The data: Begin
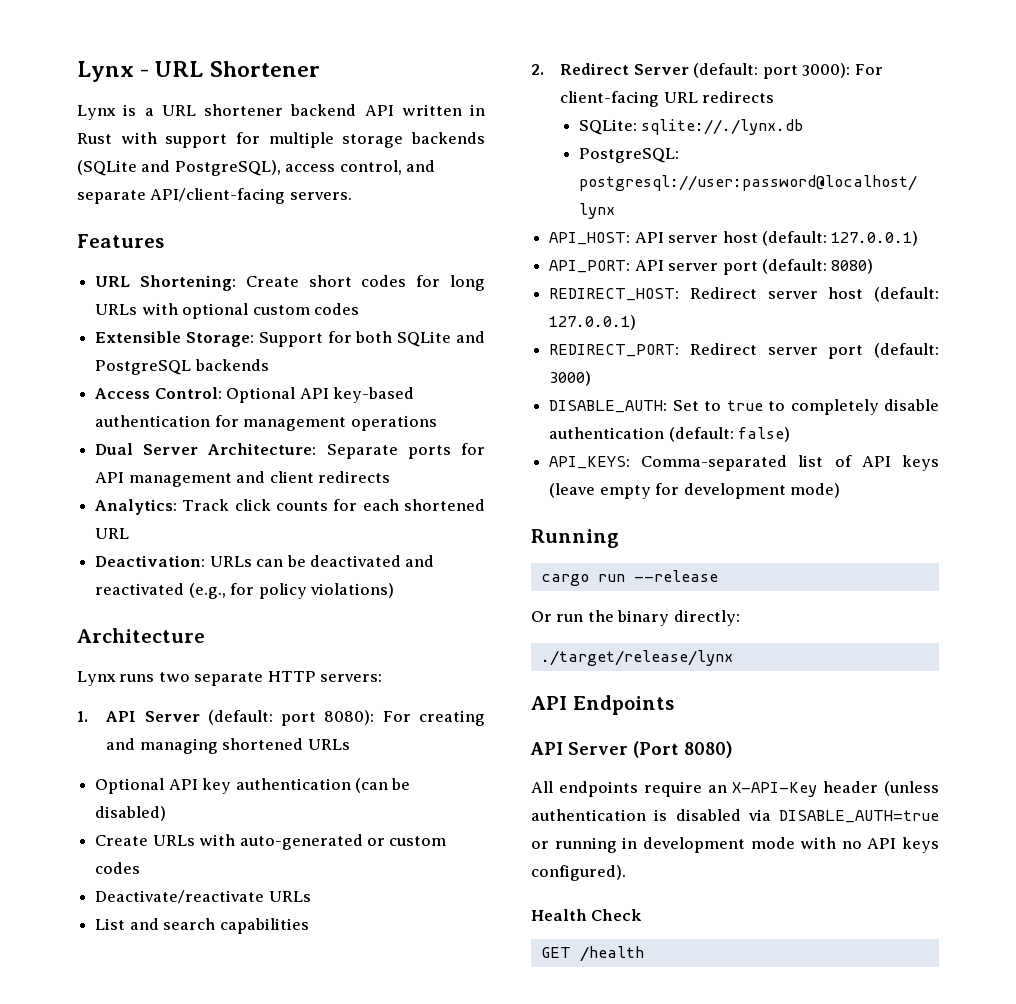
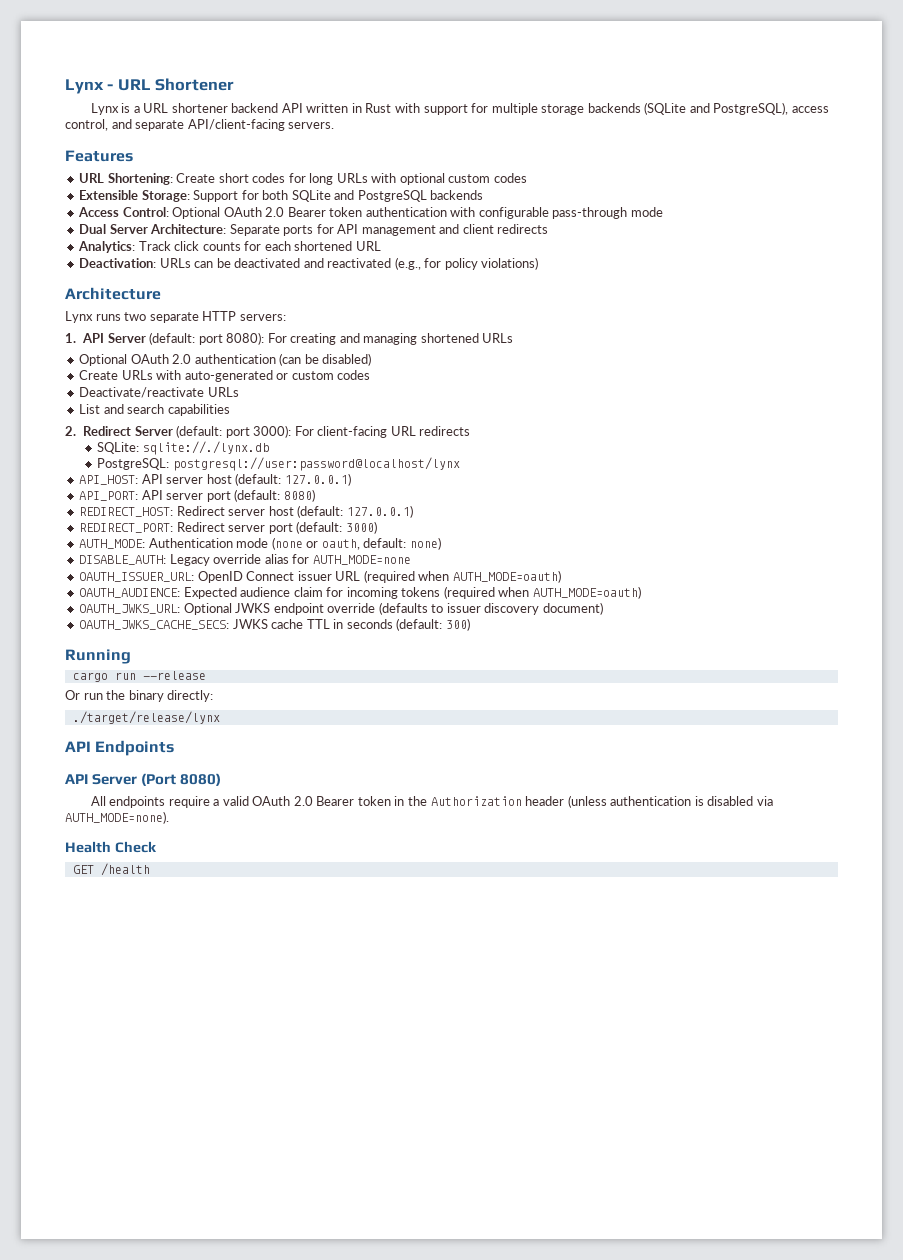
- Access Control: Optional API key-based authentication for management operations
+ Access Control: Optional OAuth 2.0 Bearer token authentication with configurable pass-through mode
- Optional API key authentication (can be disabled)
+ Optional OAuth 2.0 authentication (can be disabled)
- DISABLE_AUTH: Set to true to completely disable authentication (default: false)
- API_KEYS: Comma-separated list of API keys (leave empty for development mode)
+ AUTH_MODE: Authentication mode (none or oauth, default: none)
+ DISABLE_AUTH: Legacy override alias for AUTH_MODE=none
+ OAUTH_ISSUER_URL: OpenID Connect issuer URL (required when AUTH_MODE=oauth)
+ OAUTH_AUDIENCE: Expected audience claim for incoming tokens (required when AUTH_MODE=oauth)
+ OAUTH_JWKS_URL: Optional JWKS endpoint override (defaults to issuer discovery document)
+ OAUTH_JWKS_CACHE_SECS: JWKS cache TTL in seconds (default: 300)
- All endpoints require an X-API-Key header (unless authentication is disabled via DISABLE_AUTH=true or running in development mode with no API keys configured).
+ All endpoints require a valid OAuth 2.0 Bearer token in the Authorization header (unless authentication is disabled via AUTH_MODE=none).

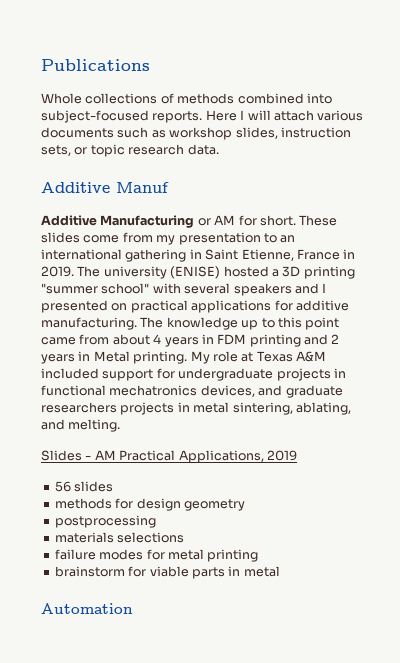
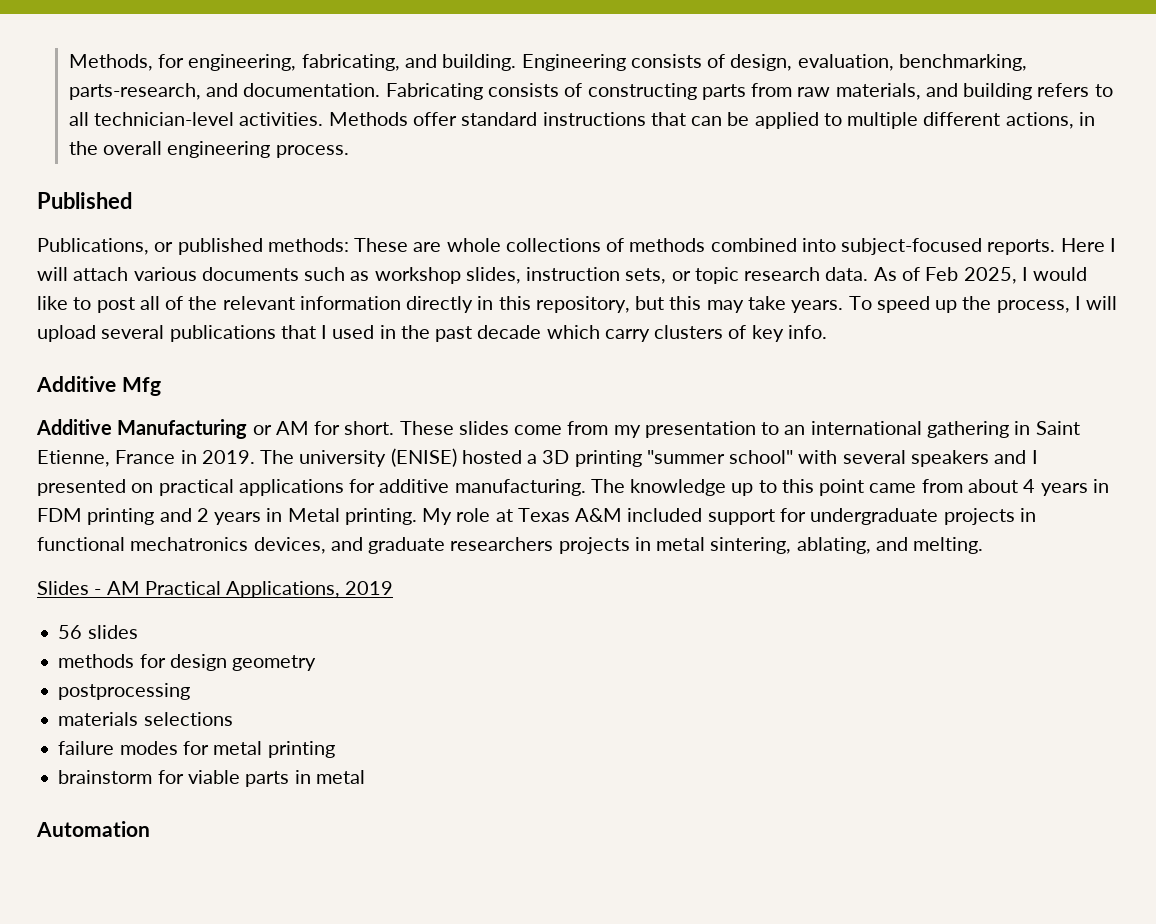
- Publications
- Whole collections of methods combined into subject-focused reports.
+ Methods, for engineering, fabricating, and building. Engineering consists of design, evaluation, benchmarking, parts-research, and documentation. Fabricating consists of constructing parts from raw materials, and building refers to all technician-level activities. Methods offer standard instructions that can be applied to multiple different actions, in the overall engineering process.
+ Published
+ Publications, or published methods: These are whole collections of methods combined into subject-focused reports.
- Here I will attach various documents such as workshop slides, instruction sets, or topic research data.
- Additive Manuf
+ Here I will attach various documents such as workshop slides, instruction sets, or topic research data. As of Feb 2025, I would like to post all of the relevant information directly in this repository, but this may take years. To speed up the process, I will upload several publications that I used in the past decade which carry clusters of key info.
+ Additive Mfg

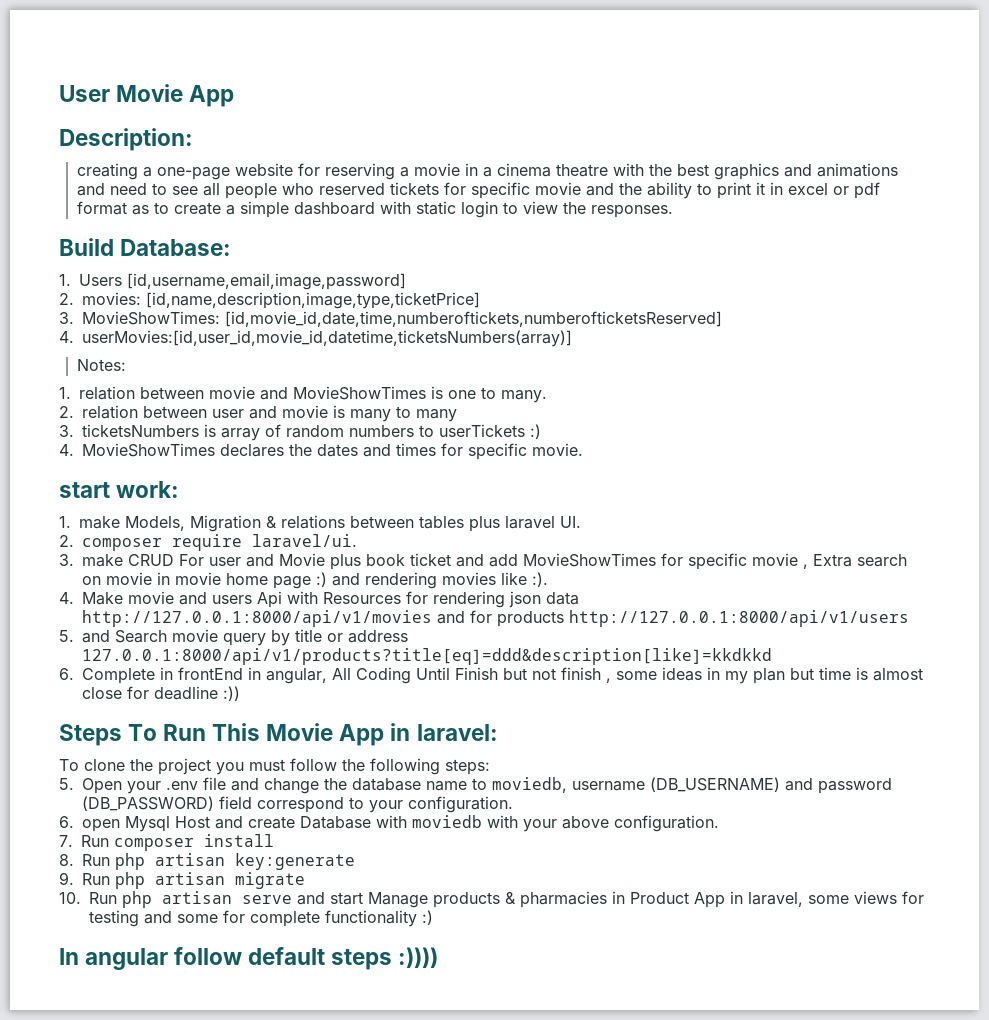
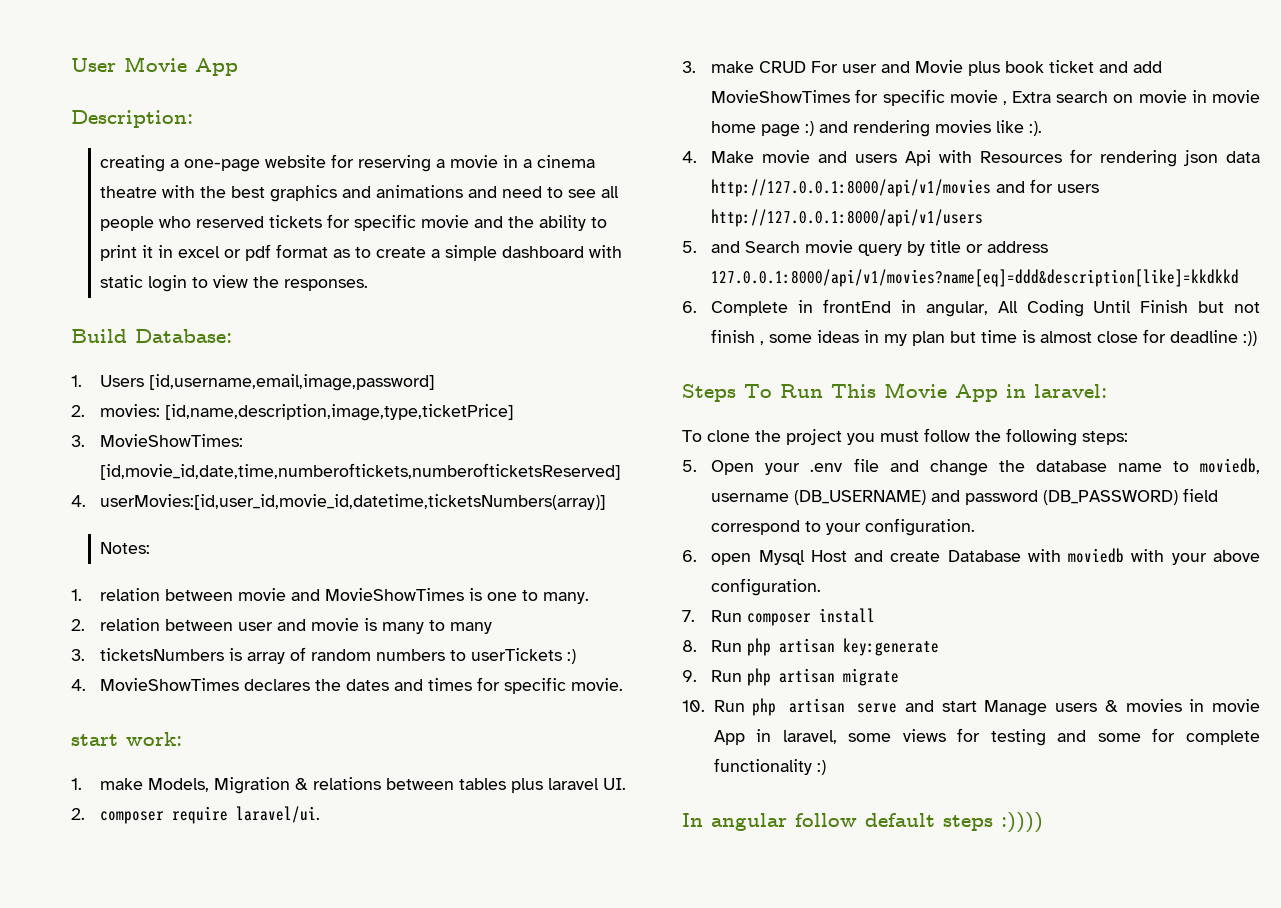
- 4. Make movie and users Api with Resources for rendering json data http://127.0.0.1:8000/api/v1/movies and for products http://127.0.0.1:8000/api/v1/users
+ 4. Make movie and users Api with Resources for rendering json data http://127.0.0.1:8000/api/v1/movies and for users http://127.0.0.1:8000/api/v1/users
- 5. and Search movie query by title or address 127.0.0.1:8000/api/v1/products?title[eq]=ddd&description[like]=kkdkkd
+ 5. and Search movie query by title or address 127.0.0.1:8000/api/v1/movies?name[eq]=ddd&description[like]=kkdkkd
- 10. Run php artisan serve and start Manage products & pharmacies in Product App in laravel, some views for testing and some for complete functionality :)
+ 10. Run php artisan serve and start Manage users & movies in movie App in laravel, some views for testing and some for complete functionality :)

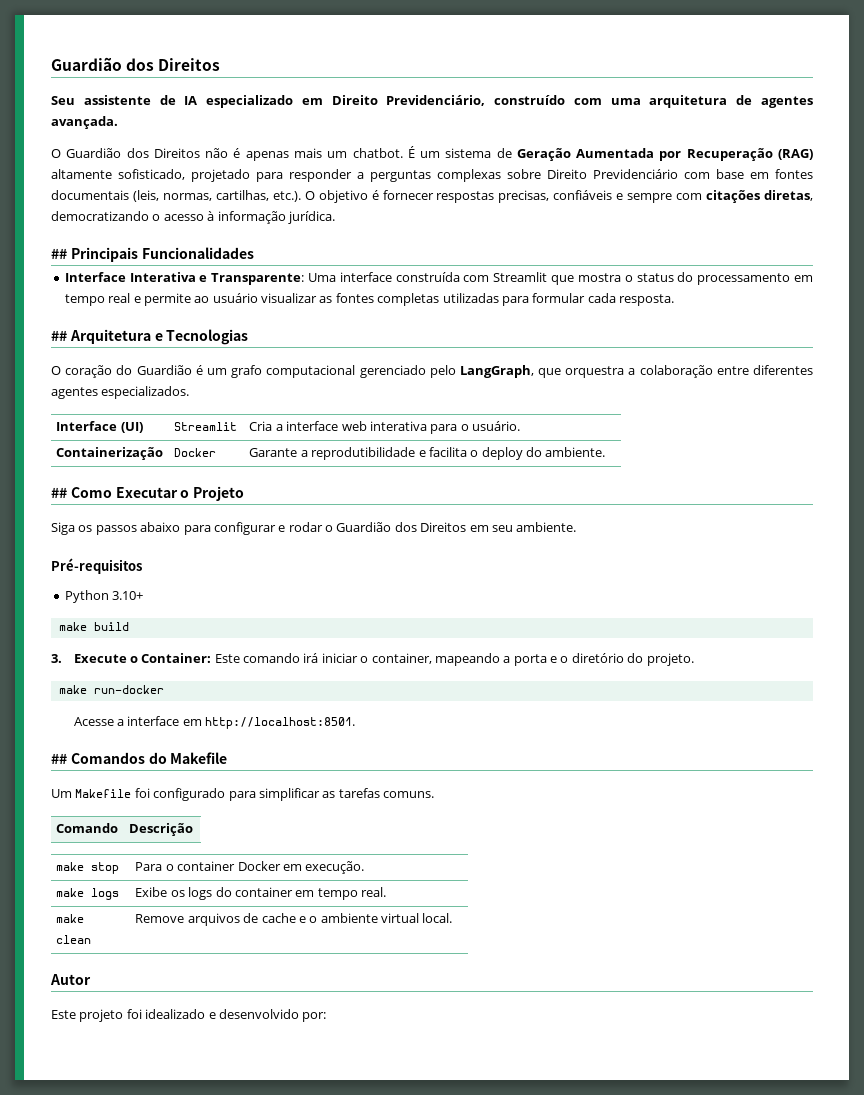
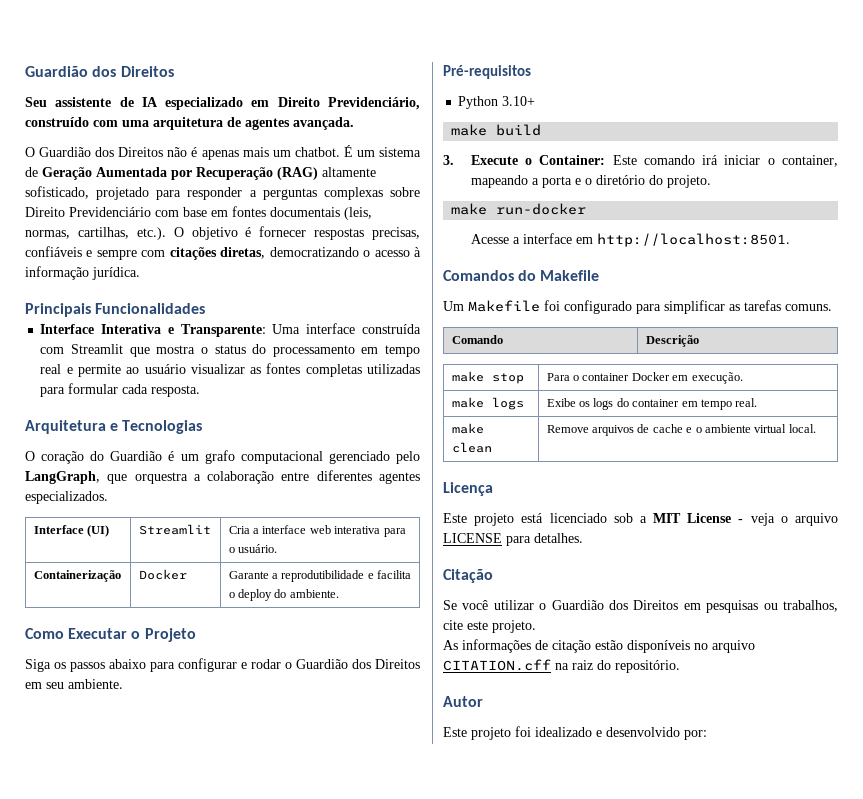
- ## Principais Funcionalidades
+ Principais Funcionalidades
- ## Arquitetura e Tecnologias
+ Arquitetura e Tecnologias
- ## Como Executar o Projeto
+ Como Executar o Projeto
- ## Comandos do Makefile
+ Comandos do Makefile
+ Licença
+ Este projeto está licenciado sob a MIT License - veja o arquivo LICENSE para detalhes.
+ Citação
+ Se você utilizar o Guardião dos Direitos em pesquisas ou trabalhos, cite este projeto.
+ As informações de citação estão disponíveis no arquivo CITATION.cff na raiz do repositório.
The data: End
→ Problem to solve: Word for word, reproduce all of the entries above and omit the pictures.

→ Answer section:
- Access Control: Optional API key-based authentication for management operations
+ Access Control: Optional OAuth 2.0 Bearer token authentication with configurable pass-through mode
- Optional API key authentication (can be disabled)
+ Optional OAuth 2.0 authentication (can be disabled)
- DISABLE_AUTH: Set to true to completely disable authentication (default: false)
- API_KEYS: Comma-separated list of API keys (leave empty for development mode)
+ AUTH_MODE: Authentication mode (none or oauth, default: none)
+ DISABLE_AUTH: Legacy override alias for AUTH_MODE=none
+ OAUTH_ISSUER_URL: OpenID Connect issuer URL (required when AUTH_MODE=oauth)
+ OAUTH_AUDIENCE: Expected audience claim for incoming tokens (required when AUTH_MODE=oauth)
+ OAUTH_JWKS_URL: Optional JWKS endpoint override (defaults to issuer discovery document)
+ OAUTH_JWKS_CACHE_SECS: JWKS cache TTL in seconds (default: 300)
- All endpoints require an X-API-Key header (unless authentication is disabled via DISABLE_AUTH=true or running in development mode with no API keys configured).
+ All endpoints require a valid OAuth 2.0 Bearer token in the Authorization header (unless authentication is disabled via AUTH_MODE=none).

- Publications
- Whole collections of methods combined into subject-focused reports.
+ Methods, for engineering, fabricating, and building. Engineering consists of design, evaluation, benchmarking, parts-research, and documentation. Fabricating consists of constructing parts from raw materials, and building refers to all technician-level activities. Methods offer standard instructions that can be applied to multiple different actions, in the overall engineering process.
+ Published
+ Publications, or published methods: These are whole collections of methods combined into subject-focused reports.
- Here I will attach various documents such as workshop slides, instruction sets, or topic research data.
- Additive Manuf
+ Here I will attach various documents such as workshop slides, instruction sets, or topic research data. As of Feb 2025, I would like to post all of the relevant information directly in this repository, but this may take years. To speed up the process, I will upload several publications that I used in the past decade which carry clusters of key info.
+ Additive Mfg

- 4. Make movie and users Api with Resources for rendering json data http://127.0.0.1:8000/api/v1/movies and for products http://127.0.0.1:8000/api/v1/users
+ 4. Make movie and users Api with Resources for rendering json data http://127.0.0.1:8000/api/v1/movies and for users http://127.0.0.1:8000/api/v1/users
- 5. and Search movie query by title or address 127.0.0.1:8000/api/v1/products?title[eq]=ddd&description[like]=kkdkkd
+ 5. and Search movie query by title or address 127.0.0.1:8000/api/v1/movies?name[eq]=ddd&description[like]=kkdkkd
- 10. Run php artisan serve and start Manage products & pharmacies in Product App in laravel, some views for testing and some for complete functionality :)
+ 10. Run php artisan serve and start Manage users & movies in movie App in laravel, some views for testing and some for complete functionality :)

- ## Principais Funcionalidades
+ Principais Funcionalidades
- ## Arquitetura e Tecnologias
+ Arquitetura e Tecnologias
- ## Como Executar o Projeto
+ Como Executar o Projeto
- ## Comandos do Makefile
+ Comandos do Makefile
+ Licença
+ Este projeto está licenciado sob a MIT License - veja o arquivo LICENSE para detalhes.
+ Citação
+ Se você utilizar o Guardião dos Direitos em pesquisas ou trabalhos, cite este projeto.
+ As informações de citação estão disponíveis no arquivo CITATION.cff na raiz do repositório.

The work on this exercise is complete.